[THE RECORDS Boundary: Start]
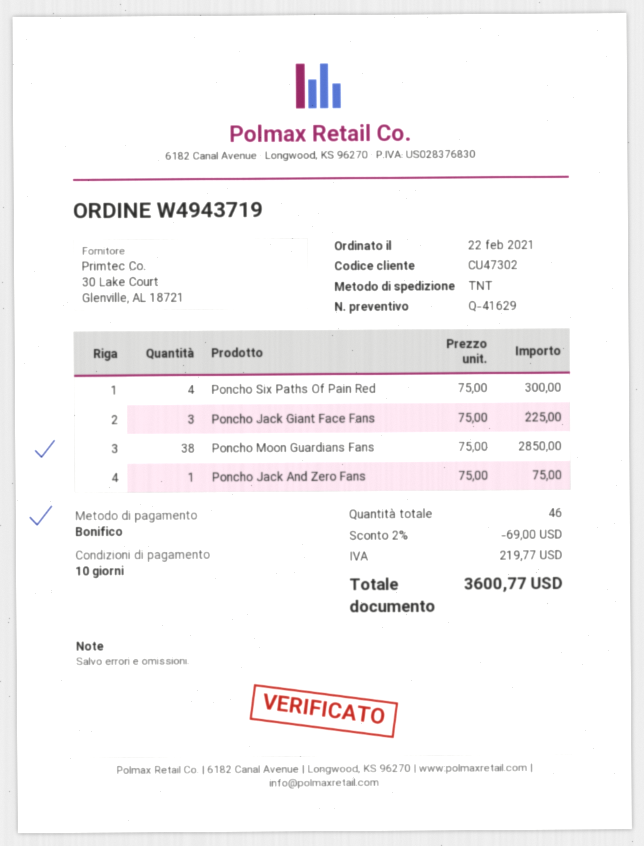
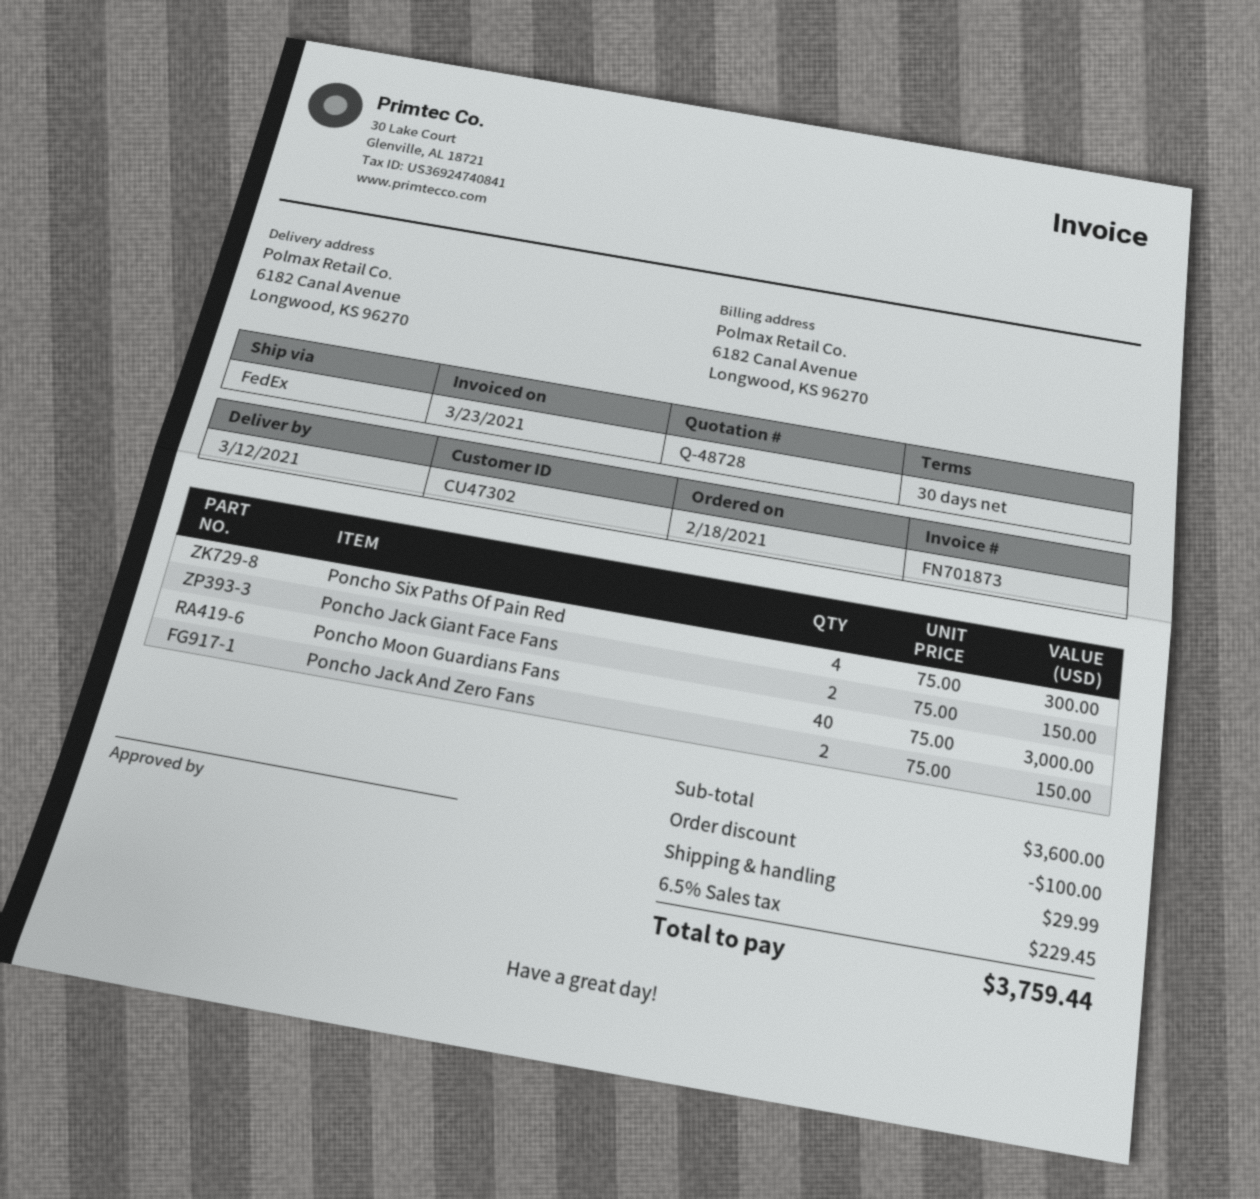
quote number: Q-41629 -> Q-48728
order date: 2021-02-22 -> 2021-02-18
payment terms: 10 days -> 30 days
shipping method: TNT -> FedEx
Poncho Jack Giant Face Fans: 3 x 75.00 = 225.00 -> 2 x 75.00 = 150.00
Poncho Moon Guardians Fans: 38 x 75.00 = 2850.00 -> 40 x 75.00 = 3000.00
Poncho Jack And Zero Fans: 1 x 75.00 = 75.00 -> 2 x 75.00 = 150.00
discount: 69.00 -> 100.00
shipping: none -> 29.99
tax: 219.77 -> 229.45
total: 3600.77 -> 3759.44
[THE RECORDS Boundary: End]
- TASK INSTRUCTIONS -
The whole listing above, minus its pictures, is what you should write out word for word.

- SOLUTION BELOW -
quote number: Q-41629 -> Q-48728
order date: 2021-02-22 -> 2021-02-18
payment terms: 10 days -> 30 days
shipping method: TNT -> FedEx
Poncho Jack Giant Face Fans: 3 x 75.00 = 225.00 -> 2 x 75.00 = 150.00
Poncho Moon Guardians Fans: 38 x 75.00 = 2850.00 -> 40 x 75.00 = 3000.00
Poncho Jack And Zero Fans: 1 x 75.00 = 75.00 -> 2 x 75.00 = 150.00
discount: 69.00 -> 100.00
shipping: none -> 29.99
tax: 219.77 -> 229.45
total: 3600.77 -> 3759.44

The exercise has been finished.